Il tratto di fondo di questa frantumazione della società italiana – si legge ancora nel volume – consiste in un rovesciamento della piramide dei valori che, «in analogia al ribaltamento della piramide demografica, (…) erode la preesistente base del solidarismo e dei valori condivisi e allarga il vertice dell’individualismo e del disprezzo verso i diritti e i valori degli altri e il bene comune». Ciò detto, proprio la pandemia avrebbe contribuito a rallentaare questa spinta, riportando di attualità e rivitalizzando «spinte solidaristiche e un senso di comunità smarrito». Da qui l'appello: ripartiamo dai corpi intermedi, come punto di appoggio, ancorché critico, per orientarci verso una democrazia negoziale, basata su forme dialogiche di contrattazione e mediazione.
Se questo è il quadro, senza una presa d'atto di quanto di positivo è successo sul piano sociale in questi mesi di pandemia, osserva Marcello Messori nel suo intervento conclusivo del volume, lo scenario che si delinea per l'Italia nel 2030 sembra di ulteriore contrazione degli spazi di democrazia, con il conseguente un intorpidimento regressivo dei corpi intermedi.
Ma nonostante il quadro analitico a tinte fosche, colpisce in questa idea di un corpo sociale che si rigenera partendo da un "fuori" rispetto allo Stato e alle sue derive, il ruolo di potenziale attivatore che a corpi intermedi rinnovati viene comunque e nuovamente riservato.
La "ricalibratura" politica del nostro Paese, si intuisce da queste pagine, non può prescindere da una ricalibratura di questi corpi intermedi, imprese incluse. I corpi intermedi sono i soli in grado di farci passare da una deriva leaderistica della democrazia a una democrazia finalmente negoziale e concertata.

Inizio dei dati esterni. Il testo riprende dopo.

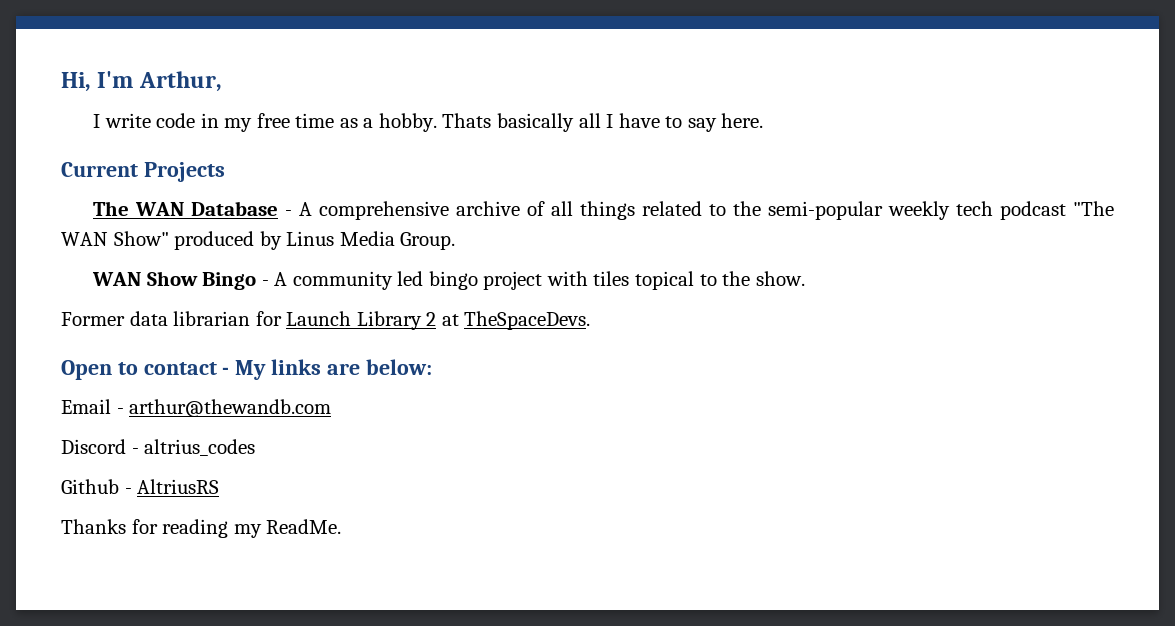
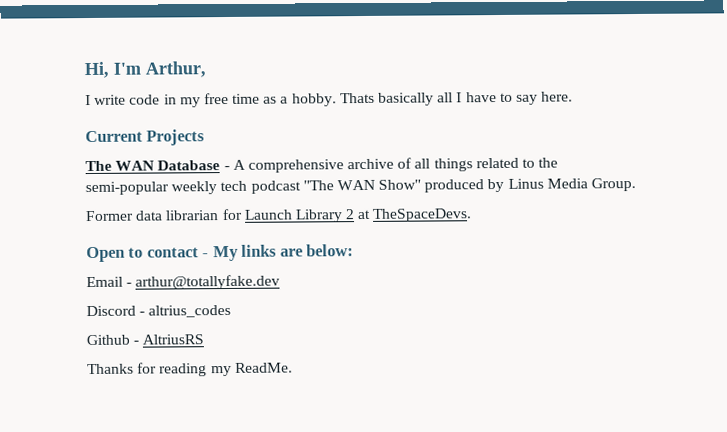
- WAN Show Bingo - A community led bingo project with tiles topical to the show.
- Email - arthur@thewandb.com
+ Email - arthur@totallyfake.dev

Bonomi indica con queste parole questa quarta via: «una democrazia negoziale in contrapposizione con le leadership personali e carismatiche, costruita su una grande alleanza pubblico-privato su cui il decisore politico non ha delega insindacabile per mandato elettorale, ma con cui esso dialoga incessantemente attraverso le rappresentanze di impresa, lavoro, professioni, terzo settore, ricerca e cultura».
Sulla rivista Il Mulino del marzo-aprile scorso, introducendo la questione Carlo Trigilia scriveva che proprio «la democrazia negoziale potrebbe essere uno strumento più efficace di quella maggioritaria, che non ha dato buona prova nella Seconda Repubblica, per affrontare la crisi. Essa sembra inoltre meglio attrezzata per avviarsi sulla strada di uno sviluppo inclusivo, specie dopo lo shock del Coronavirus».
La democrazia negoziale, al contrario di quella maggioritaria nelle sue varianti plebiscitaria e leaderistica, non può prescindere dai corpi intermedi. Proprio per questo si accompagna a uno sviluppo più inclusivo favorendo, scriveva Trigilia, «economie coordinate nelle quali lo spazio del mercato è più limitato ed è integrato con forme di regolazione istituzionale (che coinvolgono i governi e le organizzazioni degli interessi)».
Se sarà una nuova frontiera da percorre insieme, un argine improbabile al diluvio o una pia intenzione "da libro dei sogni" dipenderà, ancora una volta, da una serie di fattori. Ma il primo fattore è la volontà dei corpi intermedi stessi di sottrarsi alla spirale assistenzialistica che sta colpendo il nostro Paese e rischia di trascinare via la ragione di fondo del loro impegno e delle loro azioni. Cosa accadrà, ovvero se l'idea rimarrà come cantava Gaber un'astrazione o si calerà nel concreto della vita attiva del Paese, lo dirà il tempo – poco – che ancora ci rimane.